Настя вышла из метро и набрала Никиту. Телефон был недоступен. Настя оглянулась по сторонам, не подсматривает ли кто, грустно улыбнулась и подняла глаза.
«А вдруг что-нибудь случилось? – серьезно спросила она у ракеты. – Почему он не отвечает? Может, мне не ехать?» Ракета уносилась ввысь, взрывая постамент. Ей было не до Настиных проблем.

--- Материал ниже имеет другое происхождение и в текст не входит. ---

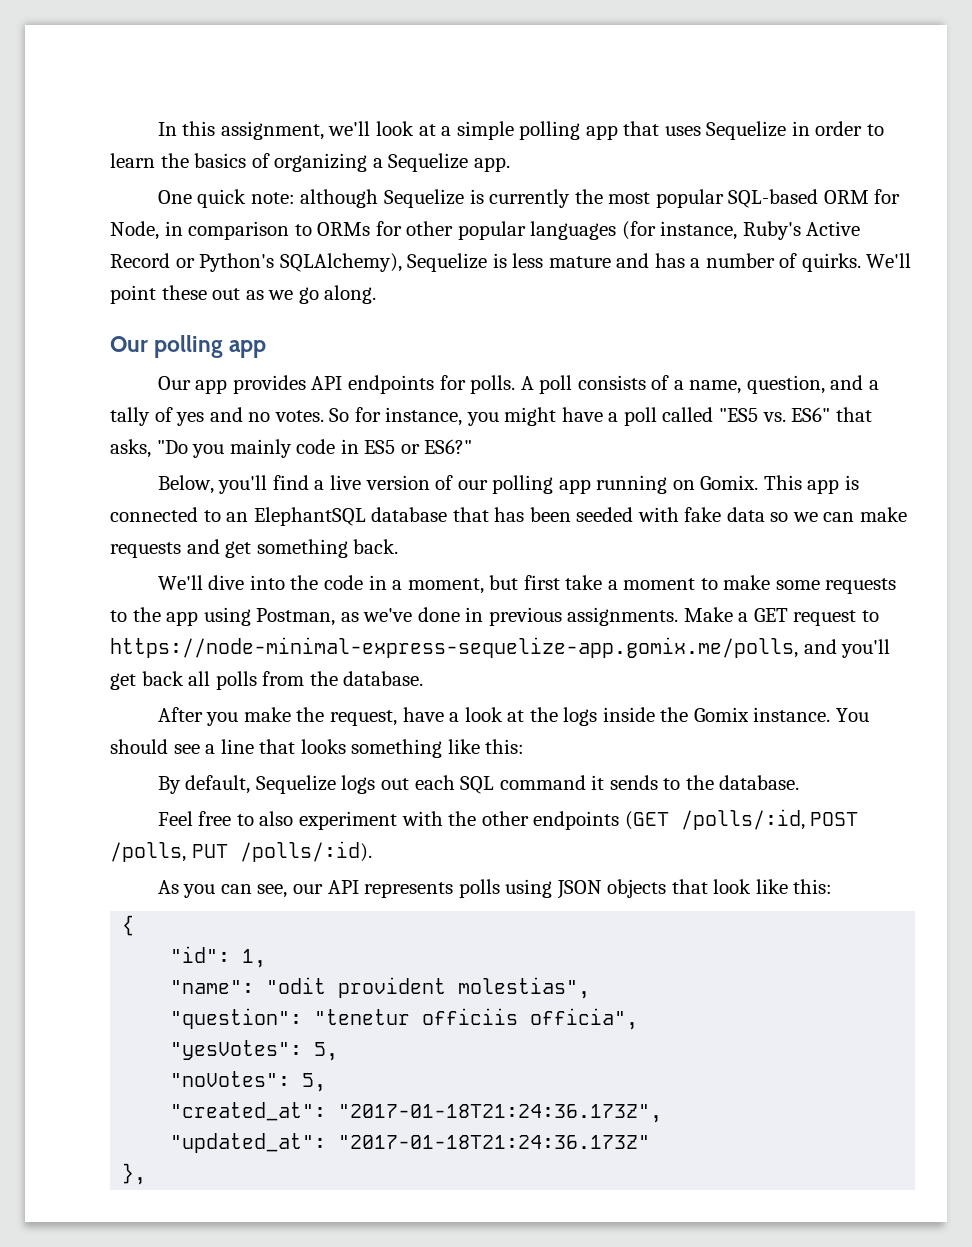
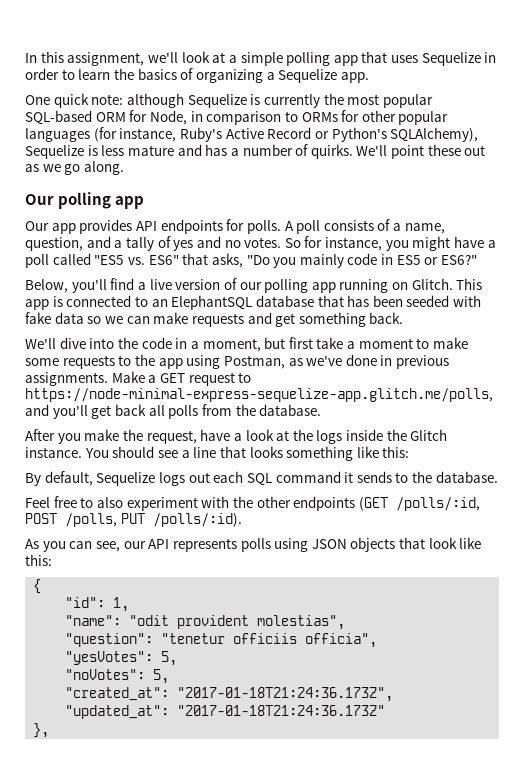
[700,475,759,490] Gomix. -> [411,278,453,290] Glitch.
[110,637,798,658] https://node-minimal-express-sequelize-app.gomix.me/polls, -> [25,388,493,402] https://node-minimal-express-sequelize-app.glitch.me/polls,
[693,707,749,722] Gomix -> [410,429,448,441] Glitch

Шестнадцать бронзовых дев у неработающего фонтана смотрели на Настю свысока. Закончился сезон блеска водяных струй, позолоченным красавицам не хватало внимания, лета и солнца, и, несмотря на надменный вид, они были глубоко несчастны, в одиночестве провожая пасмурный осенний день. Настя сочувственно кивнула старым знакомым и перешла сразу к пончикам.
На газоне за окнами кафе какие-то парни разбирали реквизит. Командовала невысокая девушка с гладко зачесанными волосами, скрученными на затылке в тугую улитку. Она стояла в середине с двумя обугленными железными веерами в руках. Повинуясь движению металлических спиц, собранных на полукруглой рукоятке, двое ребят встали справа и слева от нее, ловко крутя в руках парные шесты. А третий – совсем мальчишка, коротко стриженный и подвижный, как живая пружинка, сделал цирковое сальто, не выпуская из рук вращающиеся мячики на веревках.
Всем четверым что-то не понравилось, они заспорили, один парень взял в руки жонглерскую булаву, второй вытащил из брошенной на землю сумки настоящий полуметровый факел с серебряной рукояткой и цветной отделкой и, указывая на незажженный фитиль, принялся что-то горячо доказывать девушке, стоявшей в центре композиции.